深秋,沈家老宅。
院子里那棵银杏落了满地金黄,佣人来来往往,没人去扫。今天是大日子——沈家要和傅家“结亲”了。
沈家当家沈正明站在书房窗口,看着楼下忙碌的景象,眉头拧成一个深深的“川”字。
“爸,您真打算让大哥去?”身后传来小儿子沈承宇的声音,带着藏不住的幸灾乐祸,“大哥那个样子,别到时候把傅家得罪了。”

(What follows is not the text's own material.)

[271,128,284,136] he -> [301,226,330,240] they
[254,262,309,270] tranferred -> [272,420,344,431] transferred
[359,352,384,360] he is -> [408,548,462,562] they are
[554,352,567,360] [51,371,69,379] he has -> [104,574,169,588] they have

沈正明没有回头,声音发沉:“傅家要的是联姻,不是结仇。”
“可傅家那个……谁不知道啊?冷面阎王,性格乖张,说是还有精神方面的问题——我同学的表姐的闺蜜在傅氏上班,说从来没人见他说过几句话。”沈承宇压低了声音,“而且,大哥那体质您又不是不知道,万一在傅家又招惹上什么不干净的东西……”
“够了。”
沈正明转过身,目光落在桌上摊开的那份旧档案上。那是十几年前的档案了——一个刚出生的婴儿,因为日夜啼哭不止,被他亲自抱去见了城东最有名的算命先生。
先生的批语只有八个字:
“天生异瞳,命犯阴煞。”
意思很直白:这孩子能看见常人看不见的东西,留在家中,轻则败运破财,重则家破人亡。
沈正明当年几乎没有犹豫,第二天就让人把孩子送走了。
一送就是十八年。
“我已经派人去找他了。”沈正明合上档案,语气平得像在说一桩生意,“他欠沈家一条命,该他还的时候了。”
沈承宇愣了愣,随即明白了什么,嘴角慢慢翘起来。
“爸,您是说……让大哥替我去?”
沈正明没有回答,但沉默本身就是答案。
“可是,”沈承宇又想起什么,皱眉道,“他在外面那么多年,愿意回来?”
沈正明拉开抽屉,从里面取出一张泛黄的照片。照片上是一个中年男人,穿着道袍,站在一间破旧的道观前。这是他花了大价钱才查到的线索——当年收养那孩子的人,是城郊青石镇上开纸扎铺的一个老道士,姓周。
“他养父的病需要钱,很多钱。”沈正明把照片放回去,“他会回来的。”
青石镇。
镇子不大,从东头走到西头用不了十分钟。唯一的主街上开着几家老店,其中一间铺子门口挂着褪色的幡布,上面写着四个大字——
周记纸扎。
铺子里光线昏暗,四壁摆满了纸扎的元宝、纸人、纸马和纸别墅。一个穿着洗得发白的卫衣的少年正趴在柜台上,专心致志地用竹条编一只纸鹤。
他看起来很瘦,皮肤带着不太见阳光的白,但一双眼睛生得极好看,眼尾微微下垂,笑起来的时候会弯成两道月牙。
“昭昭。”
里屋传来一个苍老的声音。
少年立刻放下手里的活计,几步跑进去。里屋的床上躺着一个头发花白的老人,脸色蜡黄,说话时气息不稳,像是每一口气都要用力才能吐出来。
“师父,您怎么又坐起来了?”少年连忙去扶,“大夫说了,您这个肺得好好养着,不能乱动。”
老人摆摆手,浑浊的眼睛看着少年,目光里有一种看透世事的沉静。
“昭昭,你家里人来找你了。”
少年脸上的笑容淡了一瞬,随即又恢复如常。他在床边坐下,一边帮老人掖被角,一边不紧不慢地说:“什么家人?我家里不就您一个吗。”
老人叹了口气,从枕头底下摸出一张名片,递给少年。